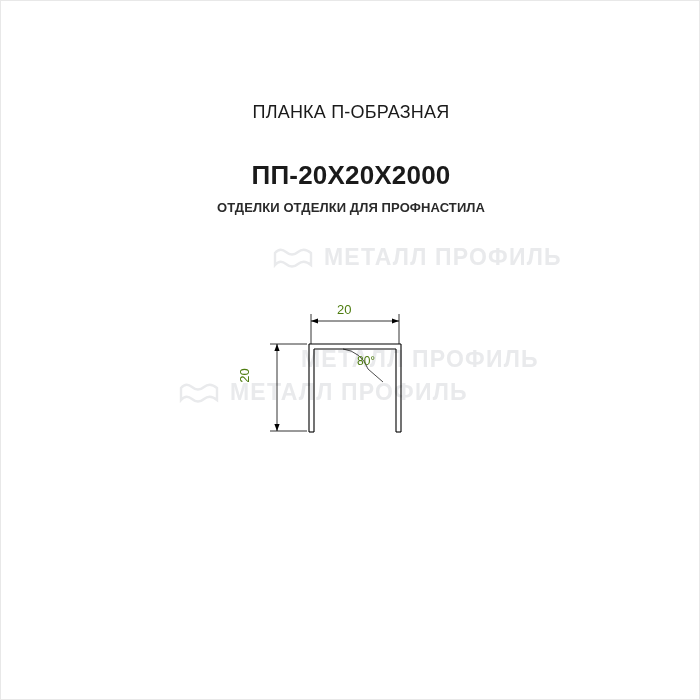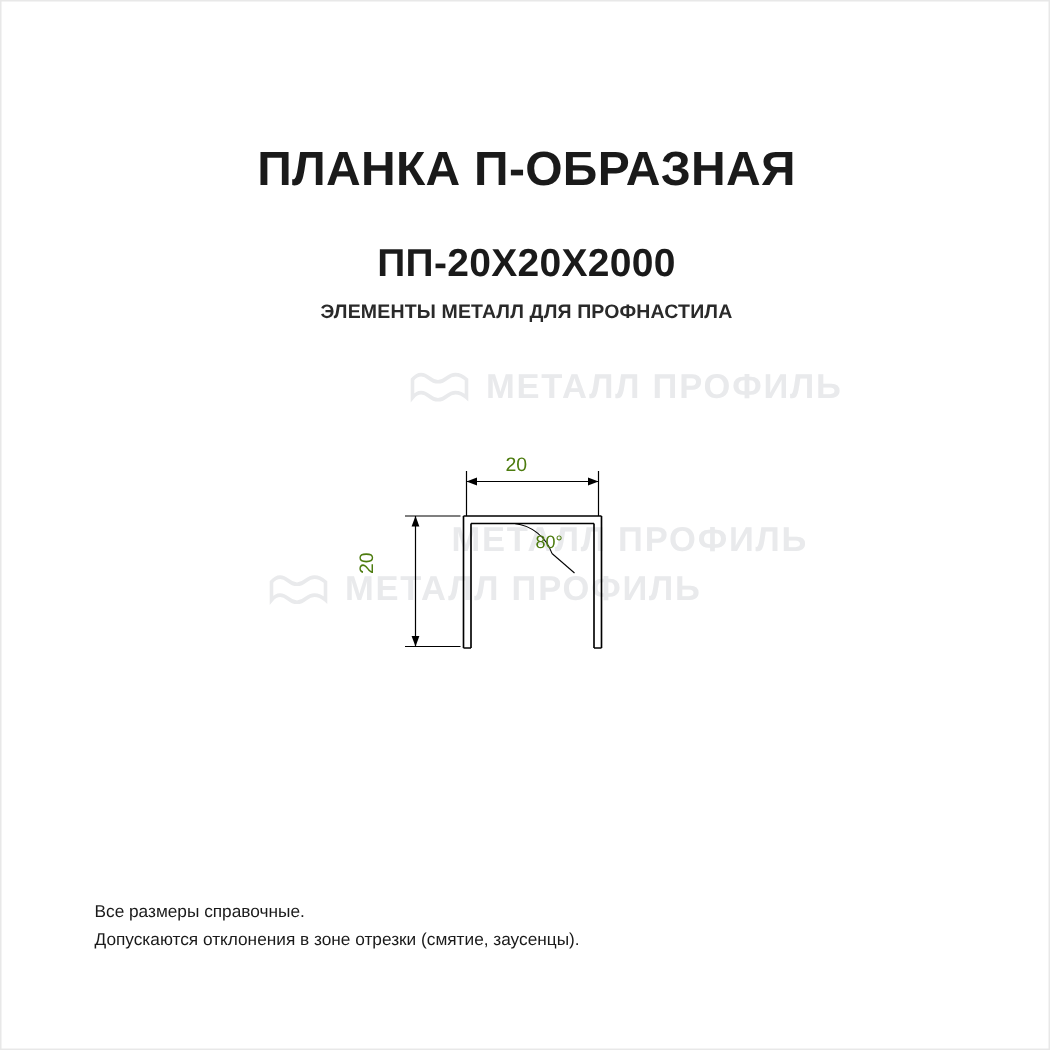--- a/index.html
+++ b/index.html
@@ -26,22 +26,22 @@
 
   
   .header {
     position: absolute;
     left: 0;
     top: 96px;
     width: 700px;
     text-align: center;
   }
   .title-line1 {
-    font-size: 32px;
-    font-weight: bold;
+    font-size: 18px;
+    font-weight: normal;
     letter-spacing: 0.2px;
     line-height: 30px;
   }
   .title-line2 {
     font-size: 26px;
     font-weight: bold;
     letter-spacing: 0.2px;
     line-height: 32px;
     margin-top: 32px;
   }
@@ -104,21 +104,21 @@
   }
 </style>
 </head>
 <body>
 
 <div class="page">
 
   <div class="header">
     <div class="title-line1">ПЛАНКА П-ОБРАЗНАЯ</div>
     <div class="title-line2">ПП-20Х20Х2000</div>
-    <div class="subtitle">ЭЛЕМЕНТЫ МЕТАЛЛ ДЛЯ ПРОФНАСТИЛА</div>
+    <div class="subtitle">ОТДЕЛКИ ОТДЕЛКИ ДЛЯ ПРОФНАСТИЛА</div>
   </div>
 
   <div class="wm wm-1">
     <span class="wm-logo">
       <svg viewBox="0 0 42 26" width="42" height="26" aria-hidden="true">
         <path d="M2 20 L2 8 Q7 2 13 7 Q19 12 25 7 Q31 2 38 8 L38 20 Q31 14 25 19 Q19 24 13 19 Q7 14 2 20 Z" fill="none" stroke="#e9eaec" stroke-width="2.4"></path>
       </svg>
     </span>
     <span>МЕТАЛЛ ПРОФИЛЬ</span>
   </div>
@@ -170,18 +170,14 @@
         <path d="M112 53 A 30 30 0 0 1 137 73"></path>
         <line x1="137" y1="73" x2="152" y2="86"></line>
       </g>
     </svg>
 
     <div class="dim-label label-top">20</div>
     <div class="dim-label label-left">20</div>
     <div class="dim-label label-angle">80°</div>
   </div>
 
-  <div class="footer">
-    <div>Все размеры справочные.</div>
-    <div>Допускаются отклонения в зоне отрезки (смятие, заусенцы).</div>
-  </div>
 
 </div>
 
 </body></html>

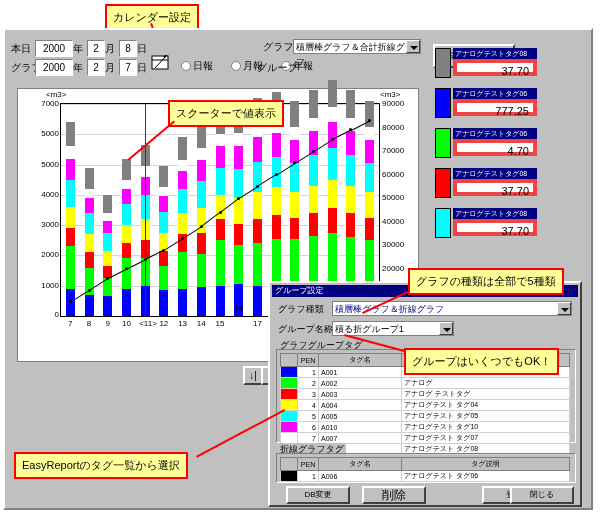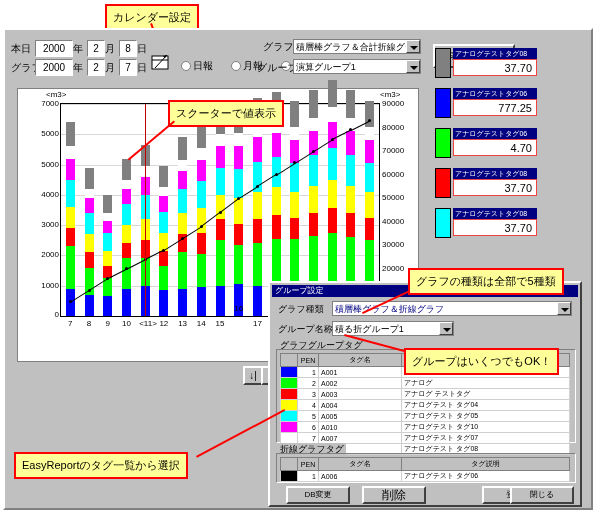--- a/index.html
+++ b/index.html
@@ -25,21 +25,21 @@
   .gl{position:absolute;left:0;width:100%;height:1px;background:#d8d8d8;}
   .bar{position:absolute;bottom:0;width:9px;}
   .seg{width:100%;}
   .cursorline{position:absolute;top:0;bottom:0;width:1px;background:#c00000;}
   .dot2{position:absolute;width:3px;height:3px;background:#000;border-radius:50%;}
   .axlbl{position:absolute;font-size:8px;color:#000;}
 
   
   .gauge{position:absolute;width:84px;}
   .gauge .cap{height:11px;background:#000080;color:#fff;font-size:7px;line-height:11px;padding-left:2px;box-sizing:border-box;}
-  .gauge .val{height:17px;background:#ffffff;border:1px solid #ef4444;font-size:11px;text-align:right;padding-right:4px;line-height:17px;box-sizing:border-box;}
+  .gauge .val{height:17px;background:#ffffff;border:4px solid #ef4444;font-size:11px;text-align:right;padding-right:4px;line-height:17px;box-sizing:border-box;}
   .swatch{position:absolute;width:14px;height:28px;border:1px solid #000;}
 
   
   #dlg{position:absolute;left:268px;top:281px;width:310px;height:222px;background:#c0c0c0;border:2px solid #ffffff;border-right-color:#404040;border-bottom-color:#404040;}
   #dlgTitle{position:absolute;left:2px;top:2px;right:2px;height:12px;background:#000080;color:#fff;font-size:8px;line-height:12px;padding-left:3px;box-sizing:border-box;}
   .grpbox{position:absolute;border:1px solid #808080;border-right-color:#ffffff;border-bottom-color:#ffffff;}
   .grptitle{position:absolute;font-size:9px;background:#c0c0c0;padding:0 2px;}
   table.tg{position:absolute;border-collapse:collapse;background:#fff;font-size:7px;}
   table.tg th{background:#c0c0c0;border:1px solid #808080;font-weight:normal;font-size:7px;height:10px;}
   table.tg td{border:1px solid #d0d0d0;height:9px;padding:0 2px;font-size:7px;}
@@ -86,24 +86,20 @@
   <div class="radio" style="left:176px;top:29px;"><span class="dot"></span><span>日報</span></div>
   <div class="radio" style="left:226px;top:29px;"><span class="dot"></span><span>月報</span></div>
   <div class="radio" style="left:276px;top:29px;"><span class="dot"></span><span>年報</span></div>
 
   <div class="lbl" style="left:258px;top:10px;">グラフ</div>
   <div class="combo" style="left:288px;top:9px;width:128px;">
     <span>積層棒グラフ＆合計折線グラフ</span>
     <span class="arrow"></span>
   </div>
   <div class="lbl" style="left:252px;top:31px;">グループ</div>
-  <div class="combo" style="left:288px;top:29px;width:128px;">
-    <span>演算グループ1</span>
-    <span class="arrow"></span>
-  </div>
 
   <div class="btn" style="left:428px;top:14px;width:78px;height:20px;line-height:20px;">表 示 更 新</div>
 
   <div id="chartPanel">
     <div class="axlbl" style="left:28px;top:1px;">&lt;m3&gt;</div>
     <div class="axlbl" style="left:362px;top:1px;">&lt;m3&gt;</div>
     <div id="plot">
         <div class="gl" style="top: 181.714px;"></div>
         <div class="axlbl" style="left: -30px; top: 176.714px; width: 28px; text-align: right;">1000</div>
         <div class="gl" style="top: 151.429px;"></div>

EXERCISE BRIEF
When you copy the listing, keep every line exactly as it is but leave out all images.

ANSWER SPACE
--- a/index.html
+++ b/index.html
@@ -26,22 +26,22 @@
 
   
   .header {
     position: absolute;
     left: 0;
     top: 96px;
     width: 700px;
     text-align: center;
   }
   .title-line1 {
-    font-size: 32px;
-    font-weight: bold;
+    font-size: 18px;
+    font-weight: normal;
     letter-spacing: 0.2px;
     line-height: 30px;
   }
   .title-line2 {
     font-size: 26px;
     font-weight: bold;
     letter-spacing: 0.2px;
     line-height: 32px;
     margin-top: 32px;
   }
@@ -104,21 +104,21 @@
   }
 </style>
 </head>
 <body>
 
 <div class="page">
 
   <div class="header">
     <div class="title-line1">ПЛАНКА П-ОБРАЗНАЯ</div>
     <div class="title-line2">ПП-20Х20Х2000</div>
-    <div class="subtitle">ЭЛЕМЕНТЫ МЕТАЛЛ ДЛЯ ПРОФНАСТИЛА</div>
+    <div class="subtitle">ОТДЕЛКИ ОТДЕЛКИ ДЛЯ ПРОФНАСТИЛА</div>
   </div>
 
   <div class="wm wm-1">
     <span class="wm-logo">
       <svg viewBox="0 0 42 26" width="42" height="26" aria-hidden="true">
         <path d="M2 20 L2 8 Q7 2 13 7 Q19 12 25 7 Q31 2 38 8 L38 20 Q31 14 25 19 Q19 24 13 19 Q7 14 2 20 Z" fill="none" stroke="#e9eaec" stroke-width="2.4"></path>
       </svg>
     </span>
     <span>МЕТАЛЛ ПРОФИЛЬ</span>
   </div>
@@ -170,18 +170,14 @@
         <path d="M112 53 A 30 30 0 0 1 137 73"></path>
         <line x1="137" y1="73" x2="152" y2="86"></line>
       </g>
     </svg>
 
     <div class="dim-label label-top">20</div>
     <div class="dim-label label-left">20</div>
     <div class="dim-label label-angle">80°</div>
   </div>
 
-  <div class="footer">
-    <div>Все размеры справочные.</div>
-    <div>Допускаются отклонения в зоне отрезки (смятие, заусенцы).</div>
-  </div>
 
 </div>
 
 </body></html>

--- a/index.html
+++ b/index.html
@@ -25,21 +25,21 @@
   .gl{position:absolute;left:0;width:100%;height:1px;background:#d8d8d8;}
   .bar{position:absolute;bottom:0;width:9px;}
   .seg{width:100%;}
   .cursorline{position:absolute;top:0;bottom:0;width:1px;background:#c00000;}
   .dot2{position:absolute;width:3px;height:3px;background:#000;border-radius:50%;}
   .axlbl{position:absolute;font-size:8px;color:#000;}
 
   
   .gauge{position:absolute;width:84px;}
   .gauge .cap{height:11px;background:#000080;color:#fff;font-size:7px;line-height:11px;padding-left:2px;box-sizing:border-box;}
-  .gauge .val{height:17px;background:#ffffff;border:1px solid #ef4444;font-size:11px;text-align:right;padding-right:4px;line-height:17px;box-sizing:border-box;}
+  .gauge .val{height:17px;background:#ffffff;border:4px solid #ef4444;font-size:11px;text-align:right;padding-right:4px;line-height:17px;box-sizing:border-box;}
   .swatch{position:absolute;width:14px;height:28px;border:1px solid #000;}
 
   
   #dlg{position:absolute;left:268px;top:281px;width:310px;height:222px;background:#c0c0c0;border:2px solid #ffffff;border-right-color:#404040;border-bottom-color:#404040;}
   #dlgTitle{position:absolute;left:2px;top:2px;right:2px;height:12px;background:#000080;color:#fff;font-size:8px;line-height:12px;padding-left:3px;box-sizing:border-box;}
   .grpbox{position:absolute;border:1px solid #808080;border-right-color:#ffffff;border-bottom-color:#ffffff;}
   .grptitle{position:absolute;font-size:9px;background:#c0c0c0;padding:0 2px;}
   table.tg{position:absolute;border-collapse:collapse;background:#fff;font-size:7px;}
   table.tg th{background:#c0c0c0;border:1px solid #808080;font-weight:normal;font-size:7px;height:10px;}
   table.tg td{border:1px solid #d0d0d0;height:9px;padding:0 2px;font-size:7px;}
@@ -86,24 +86,20 @@
   <div class="radio" style="left:176px;top:29px;"><span class="dot"></span><span>日報</span></div>
   <div class="radio" style="left:226px;top:29px;"><span class="dot"></span><span>月報</span></div>
   <div class="radio" style="left:276px;top:29px;"><span class="dot"></span><span>年報</span></div>
 
   <div class="lbl" style="left:258px;top:10px;">グラフ</div>
   <div class="combo" style="left:288px;top:9px;width:128px;">
     <span>積層棒グラフ＆合計折線グラフ</span>
     <span class="arrow"></span>
   </div>
   <div class="lbl" style="left:252px;top:31px;">グループ</div>
-  <div class="combo" style="left:288px;top:29px;width:128px;">
-    <span>演算グループ1</span>
-    <span class="arrow"></span>
-  </div>
 
   <div class="btn" style="left:428px;top:14px;width:78px;height:20px;line-height:20px;">表 示 更 新</div>
 
   <div id="chartPanel">
     <div class="axlbl" style="left:28px;top:1px;">&lt;m3&gt;</div>
     <div class="axlbl" style="left:362px;top:1px;">&lt;m3&gt;</div>
     <div id="plot">
         <div class="gl" style="top: 181.714px;"></div>
         <div class="axlbl" style="left: -30px; top: 176.714px; width: 28px; text-align: right;">1000</div>
         <div class="gl" style="top: 151.429px;"></div>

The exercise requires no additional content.